• [Your task]: Extract all lines that hold "none" from the records below.
(Record set Opens)
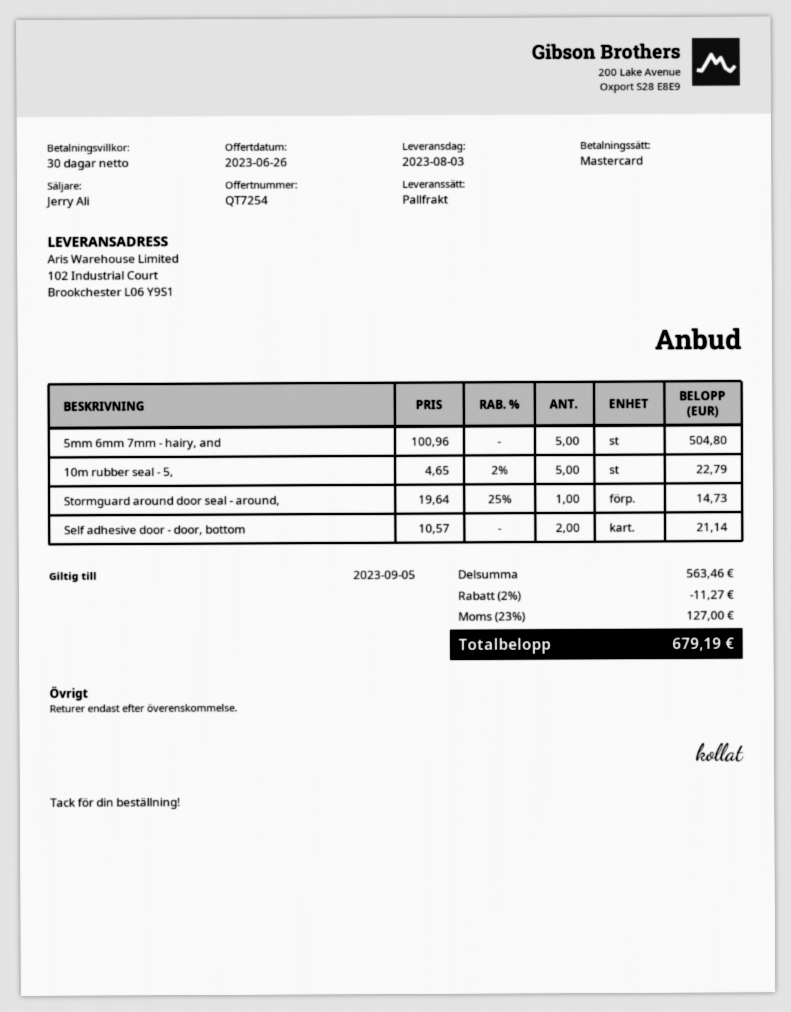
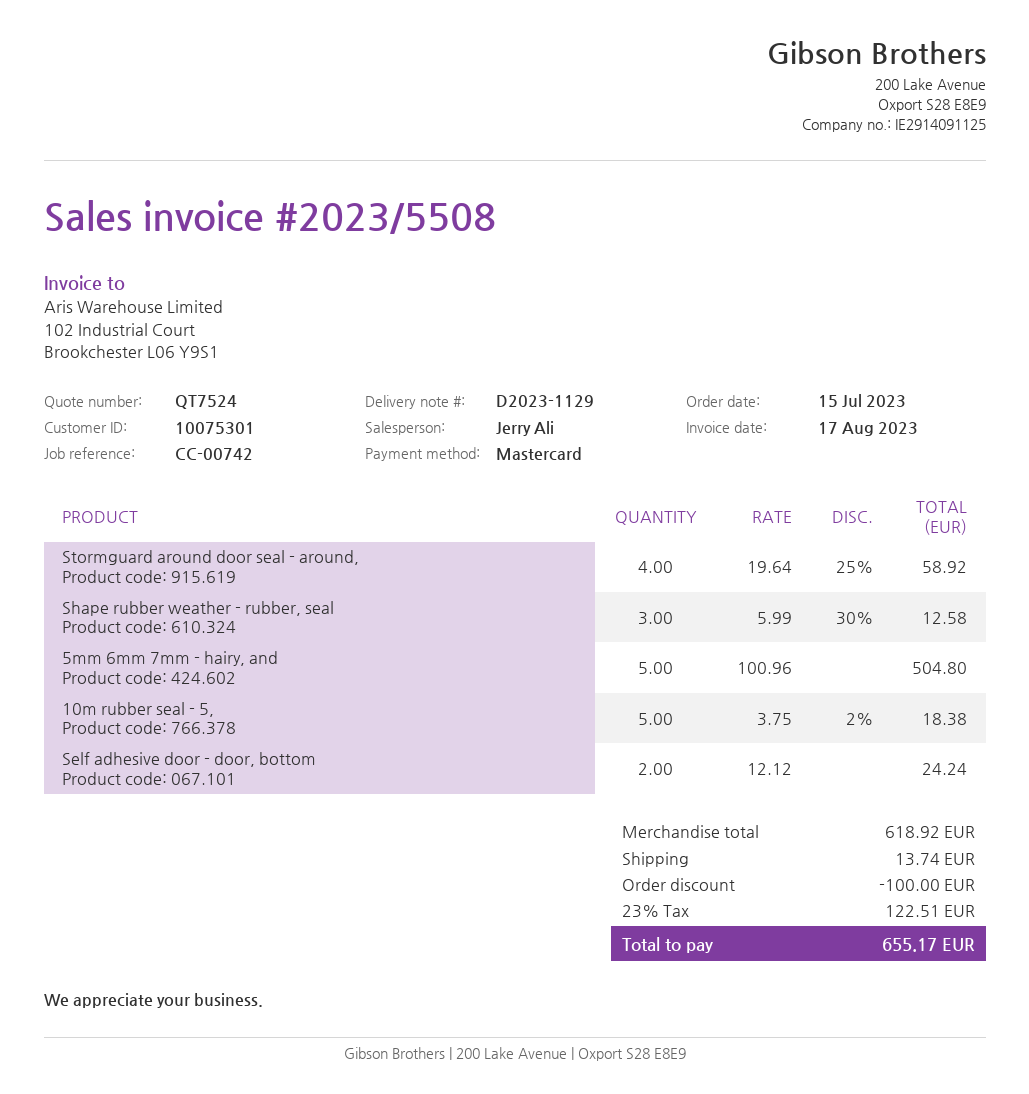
quote number: QT7254 -> QT7524
10m rubber seal - 5,: 5 x 4.65 - 2% = 22.79 -> 5 x 3.75 - 2% = 18.38
Stormguard around door seal - around,: 1 x 19.64 - 25% = 14.73 -> 4 x 19.64 - 25% = 58.92
Self adhesive door - door, bottom: 2 x 10.57 = 21.14 -> 2 x 12.12 = 24.24
Shape rubber weather - rubber, seal: none -> 3 x 5.99 - 30% = 12.58
subtotal: 563.46 -> 618.92
discount: 11.27 -> 100.00
shipping: none -> 13.74
tax: 23% = 127.00 -> 23% = 122.51
total: 679.19 -> 655.17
(Record set Closes)
• [Task response]:
Shape rubber weather - rubber, seal: none -> 3 x 5.99 - 30% = 12.58
shipping: none -> 13.74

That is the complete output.